-- WHAT THE TASK REQUIRES --
Return, word for word, the lines of the listing below from the one with "more operational Tethys" through the one with "- The items", and no other lines.
___ TASK MATERIAL ___
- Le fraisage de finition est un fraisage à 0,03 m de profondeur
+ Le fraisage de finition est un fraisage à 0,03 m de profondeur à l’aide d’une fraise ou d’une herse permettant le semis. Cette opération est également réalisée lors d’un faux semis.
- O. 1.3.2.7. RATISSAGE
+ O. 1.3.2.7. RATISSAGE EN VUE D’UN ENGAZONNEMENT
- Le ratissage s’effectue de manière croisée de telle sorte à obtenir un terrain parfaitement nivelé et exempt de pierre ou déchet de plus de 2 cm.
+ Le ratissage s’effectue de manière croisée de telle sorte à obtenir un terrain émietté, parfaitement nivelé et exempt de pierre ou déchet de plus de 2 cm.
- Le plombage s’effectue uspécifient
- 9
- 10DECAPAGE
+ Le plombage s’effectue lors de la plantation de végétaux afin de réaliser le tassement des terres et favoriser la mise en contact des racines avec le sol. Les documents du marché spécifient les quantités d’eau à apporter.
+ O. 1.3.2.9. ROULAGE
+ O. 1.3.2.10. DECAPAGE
___
___ TASK MATERIAL ___
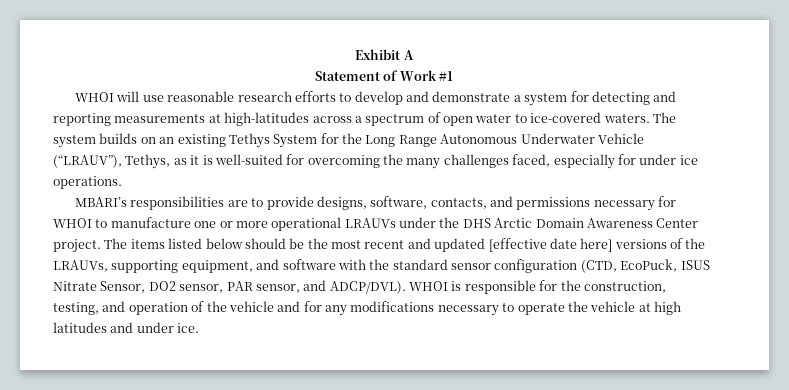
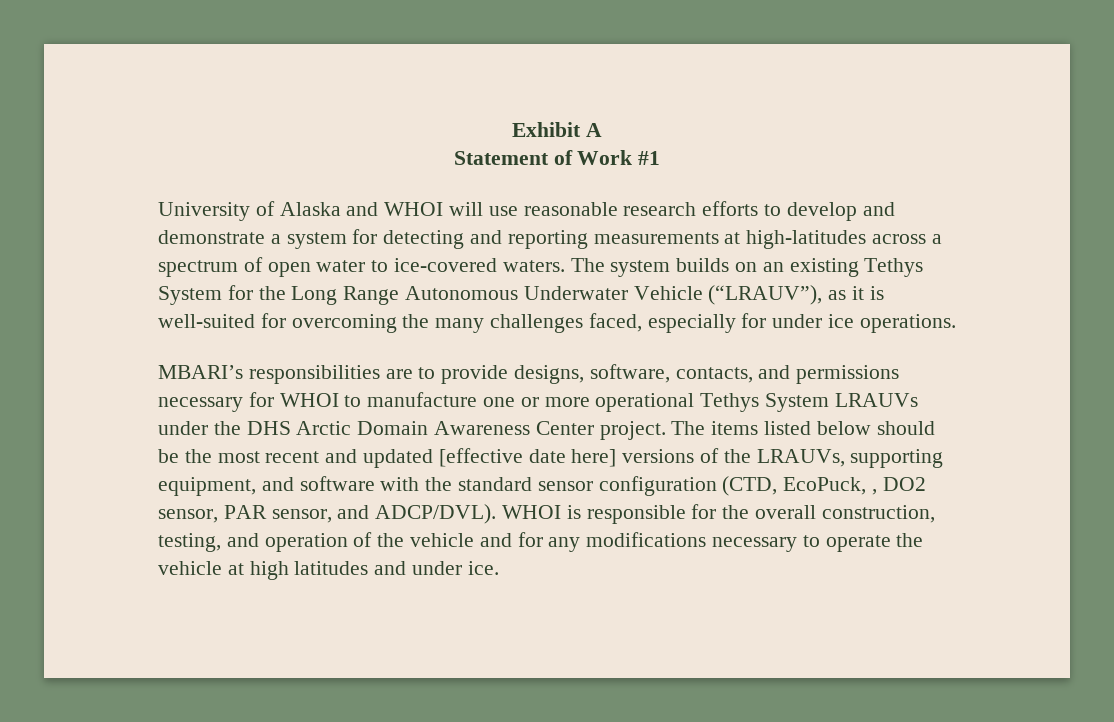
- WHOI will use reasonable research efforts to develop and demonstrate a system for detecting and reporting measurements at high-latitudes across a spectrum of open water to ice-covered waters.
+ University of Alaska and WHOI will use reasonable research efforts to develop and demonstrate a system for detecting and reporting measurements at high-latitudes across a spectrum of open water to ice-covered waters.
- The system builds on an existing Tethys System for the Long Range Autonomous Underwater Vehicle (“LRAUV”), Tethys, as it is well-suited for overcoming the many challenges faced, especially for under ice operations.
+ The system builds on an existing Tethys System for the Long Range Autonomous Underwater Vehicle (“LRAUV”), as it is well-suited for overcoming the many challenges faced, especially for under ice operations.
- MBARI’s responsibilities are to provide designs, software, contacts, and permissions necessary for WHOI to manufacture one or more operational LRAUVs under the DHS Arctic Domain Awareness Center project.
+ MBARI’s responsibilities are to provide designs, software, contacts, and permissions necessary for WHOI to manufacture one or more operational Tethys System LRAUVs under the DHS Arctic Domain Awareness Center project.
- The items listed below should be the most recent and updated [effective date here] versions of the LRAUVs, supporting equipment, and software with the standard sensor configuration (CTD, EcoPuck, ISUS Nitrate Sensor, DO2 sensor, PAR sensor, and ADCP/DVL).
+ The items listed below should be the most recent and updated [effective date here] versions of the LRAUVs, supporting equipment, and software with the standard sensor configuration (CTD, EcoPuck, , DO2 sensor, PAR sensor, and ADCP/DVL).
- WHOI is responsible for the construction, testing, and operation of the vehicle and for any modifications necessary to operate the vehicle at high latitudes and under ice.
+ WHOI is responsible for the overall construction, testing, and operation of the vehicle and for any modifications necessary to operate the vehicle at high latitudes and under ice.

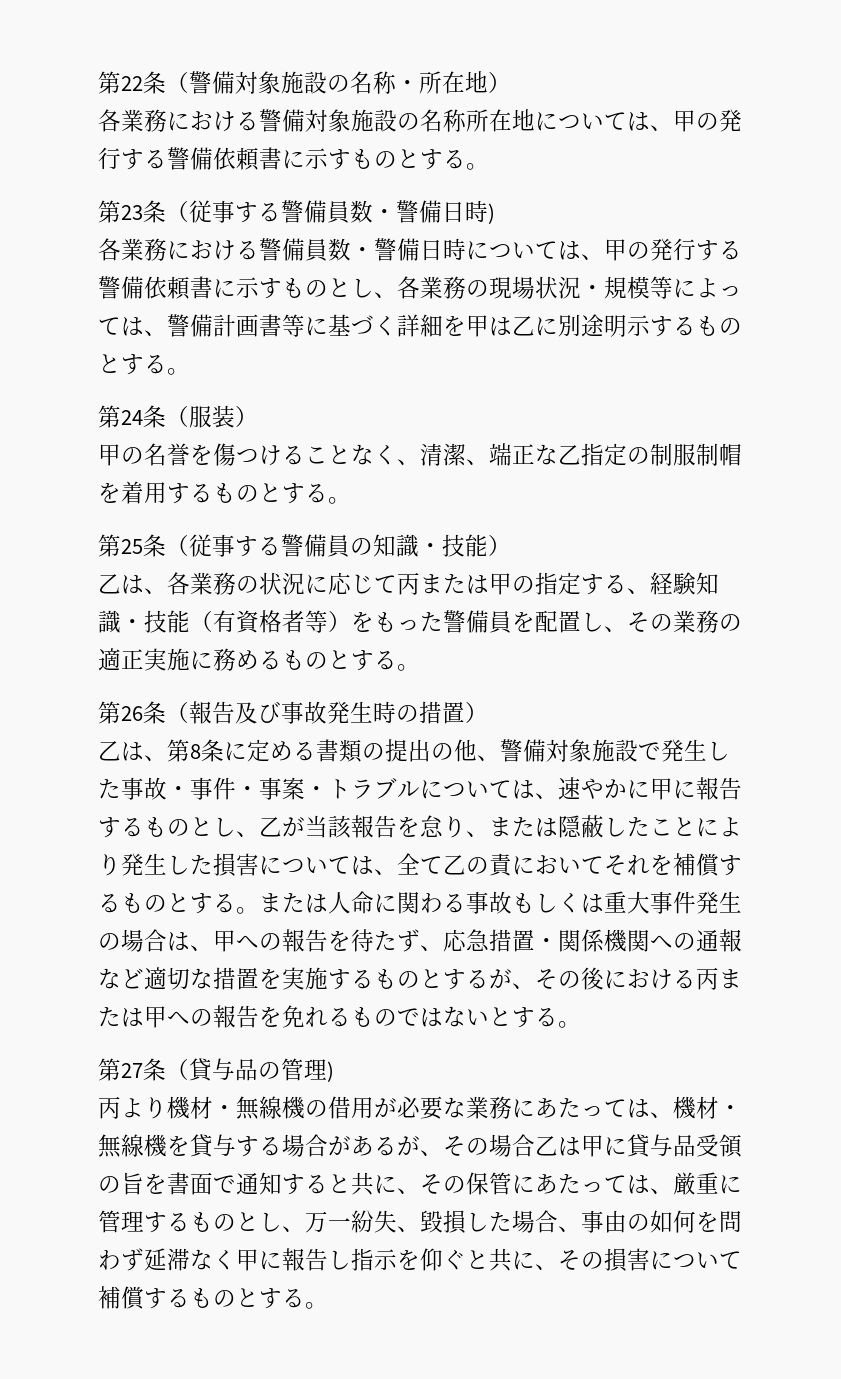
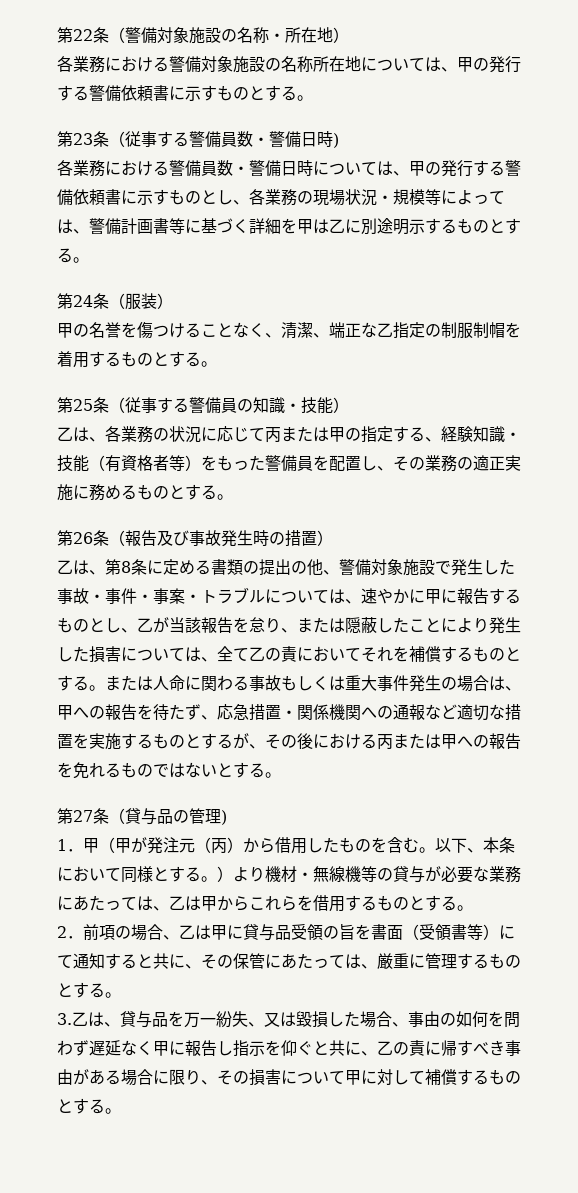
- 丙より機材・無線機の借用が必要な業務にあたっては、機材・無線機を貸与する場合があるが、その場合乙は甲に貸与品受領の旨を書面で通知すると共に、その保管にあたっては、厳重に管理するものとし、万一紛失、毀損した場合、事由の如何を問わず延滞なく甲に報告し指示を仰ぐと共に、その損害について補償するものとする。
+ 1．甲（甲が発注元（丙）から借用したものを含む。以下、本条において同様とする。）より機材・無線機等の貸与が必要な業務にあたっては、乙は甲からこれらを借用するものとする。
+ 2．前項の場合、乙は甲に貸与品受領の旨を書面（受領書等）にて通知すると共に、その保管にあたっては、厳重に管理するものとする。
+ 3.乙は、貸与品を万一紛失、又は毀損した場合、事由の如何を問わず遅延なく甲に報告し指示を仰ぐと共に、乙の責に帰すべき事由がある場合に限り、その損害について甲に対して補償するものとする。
___
___ TASK MATERIAL ___
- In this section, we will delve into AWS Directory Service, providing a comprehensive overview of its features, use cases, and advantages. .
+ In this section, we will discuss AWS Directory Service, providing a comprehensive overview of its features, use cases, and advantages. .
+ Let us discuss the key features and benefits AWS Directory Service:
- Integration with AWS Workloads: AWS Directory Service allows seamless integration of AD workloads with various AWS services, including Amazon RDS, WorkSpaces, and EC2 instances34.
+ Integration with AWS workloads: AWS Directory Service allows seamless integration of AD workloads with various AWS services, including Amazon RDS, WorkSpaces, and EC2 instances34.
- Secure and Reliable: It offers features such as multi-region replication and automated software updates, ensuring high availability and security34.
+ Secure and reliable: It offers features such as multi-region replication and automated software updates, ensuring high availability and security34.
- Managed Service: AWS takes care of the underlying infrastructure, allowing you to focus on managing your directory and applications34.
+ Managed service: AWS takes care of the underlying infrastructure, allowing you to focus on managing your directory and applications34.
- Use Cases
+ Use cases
___
-- ANSWER FOR THIS EXERCISE --
+ MBARI’s responsibilities are to provide designs, software, contacts, and permissions necessary for WHOI to manufacture one or more operational Tethys System LRAUVs under the DHS Arctic Domain Awareness Center project.
- The items listed below should be the most recent and updated [effective date here] versions of the LRAUVs, supporting equipment, and software with the standard sensor configuration (CTD, EcoPuck, ISUS Nitrate Sensor, DO2 sensor, PAR sensor, and ADCP/DVL).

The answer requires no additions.